### What you need to do
All records are to be transcribed in full; any pictures among them are to be skipped.
- Opening Delimiter -
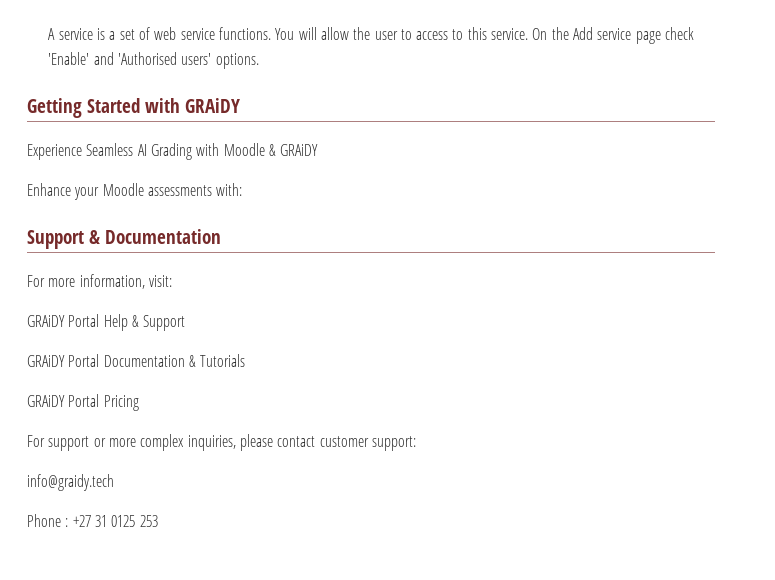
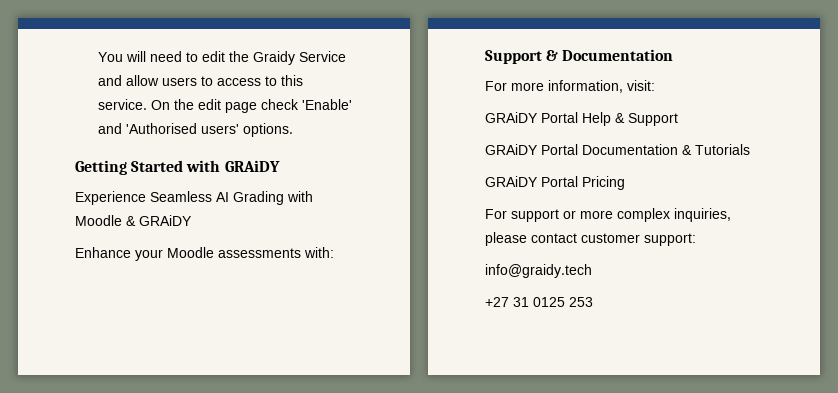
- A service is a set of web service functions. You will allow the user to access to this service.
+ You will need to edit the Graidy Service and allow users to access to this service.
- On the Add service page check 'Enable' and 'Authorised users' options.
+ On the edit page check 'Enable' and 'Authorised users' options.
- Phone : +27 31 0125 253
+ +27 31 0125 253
- Closing Delimiter -
### Result of this exercise
- A service is a set of web service functions. You will allow the user to access to this service.
+ You will need to edit the Graidy Service and allow users to access to this service.
- On the Add service page check 'Enable' and 'Authorised users' options.
+ On the edit page check 'Enable' and 'Authorised users' options.
- Phone : +27 31 0125 253
+ +27 31 0125 253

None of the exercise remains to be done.